The electronic version of this article is the complete one and can be found online at: http://www.biomedcentral.com/1471-2202/10/S1/P246


Published:13 July 2009

© 2009 Bingmer et al; licensee BioMed Central Ltd.

Introduction

The ability of neurons to emit different firing patterns is considered relevant for neuronal information processing. In dopaminergic neurons, prominent patterns include highly regular pacemakers with separate spikes and stereotyped intervals, processes with repetitive bursts and partial regularity, and irregular spike trains with nonstationary properties. In order to model and quantify these processes and the variability of their patterns with respect to pharmacological and cellular properties, we aim to describe the two dimensions of burstiness and regularity in a single model framework.

Methods

We present a stochastic spike train model in which the degree of burstiness and the regularity of the oscillation are described independently and with two simple parameters. In this model, a background oscillation with independent and normally distributed intervals gives rise to Poissonian spike packets with a Gaussian firing intensity. The variability of inter-burst intervals and the average number of spikes in each burst indicate regularity and burstiness, respectively.

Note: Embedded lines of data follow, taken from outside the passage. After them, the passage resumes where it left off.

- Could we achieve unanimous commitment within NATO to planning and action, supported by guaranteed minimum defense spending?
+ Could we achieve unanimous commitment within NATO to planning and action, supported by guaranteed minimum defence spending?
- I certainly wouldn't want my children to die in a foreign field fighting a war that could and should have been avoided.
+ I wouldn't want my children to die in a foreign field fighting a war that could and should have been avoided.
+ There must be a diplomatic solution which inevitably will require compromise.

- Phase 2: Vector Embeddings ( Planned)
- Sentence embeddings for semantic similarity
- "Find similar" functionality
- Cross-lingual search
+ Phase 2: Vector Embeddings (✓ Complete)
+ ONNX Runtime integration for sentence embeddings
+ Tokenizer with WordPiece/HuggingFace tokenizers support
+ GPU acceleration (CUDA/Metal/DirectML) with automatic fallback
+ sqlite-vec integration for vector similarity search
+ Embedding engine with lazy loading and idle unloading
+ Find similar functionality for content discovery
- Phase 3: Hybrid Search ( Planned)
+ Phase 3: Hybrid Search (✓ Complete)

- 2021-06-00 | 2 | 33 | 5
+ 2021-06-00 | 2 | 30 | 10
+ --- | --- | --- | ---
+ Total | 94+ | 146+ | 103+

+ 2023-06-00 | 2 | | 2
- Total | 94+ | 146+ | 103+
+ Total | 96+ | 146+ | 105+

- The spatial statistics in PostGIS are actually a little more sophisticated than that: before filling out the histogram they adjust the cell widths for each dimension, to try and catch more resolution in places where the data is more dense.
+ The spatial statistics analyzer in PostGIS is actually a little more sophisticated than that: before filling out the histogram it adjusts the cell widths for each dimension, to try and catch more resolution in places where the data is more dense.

These parameters can be estimated by fitting the model to the autocorrelograms. This allows to assign every spike train a position in the two-dimensional space described by regularity and burstiness and thus, to investigate the dependence of the firing patterns on different experimental conditions. Finally, burst detection in single spike trains is possible within the model because the parameter estimates determine the appropriate bandwidth that should be used for burst identification.

Results and Discussion

We applied the model to a sample data set obtained from dopaminergic substantia nigra and ventral tegmental area neurons recorded extracellularly in vivo and studied differences between the firing activity of dopaminergic neurons in wildtype and K-ATP channel knock-out mice. The model is able to represent a variety of discharge patterns and to describe changes induced pharmacologically. It provides a simple and objective classification scheme for the observed spike trains into pacemaker, irregular and bursty processes. In addition to the simple classification, changes in the parameters can be studied quantitatively, also including the properties related to bursting behavior. Interestingly, the proposed algorithm for burst detection may be applicable also to spike trains with nonstationary firing rates if the remaining parameters are unaffected. Thus, the proposed model and its burst detection algorithm can be useful for the description and investigation of neuronal firing patterns and their variability with cellular and experimental conditions.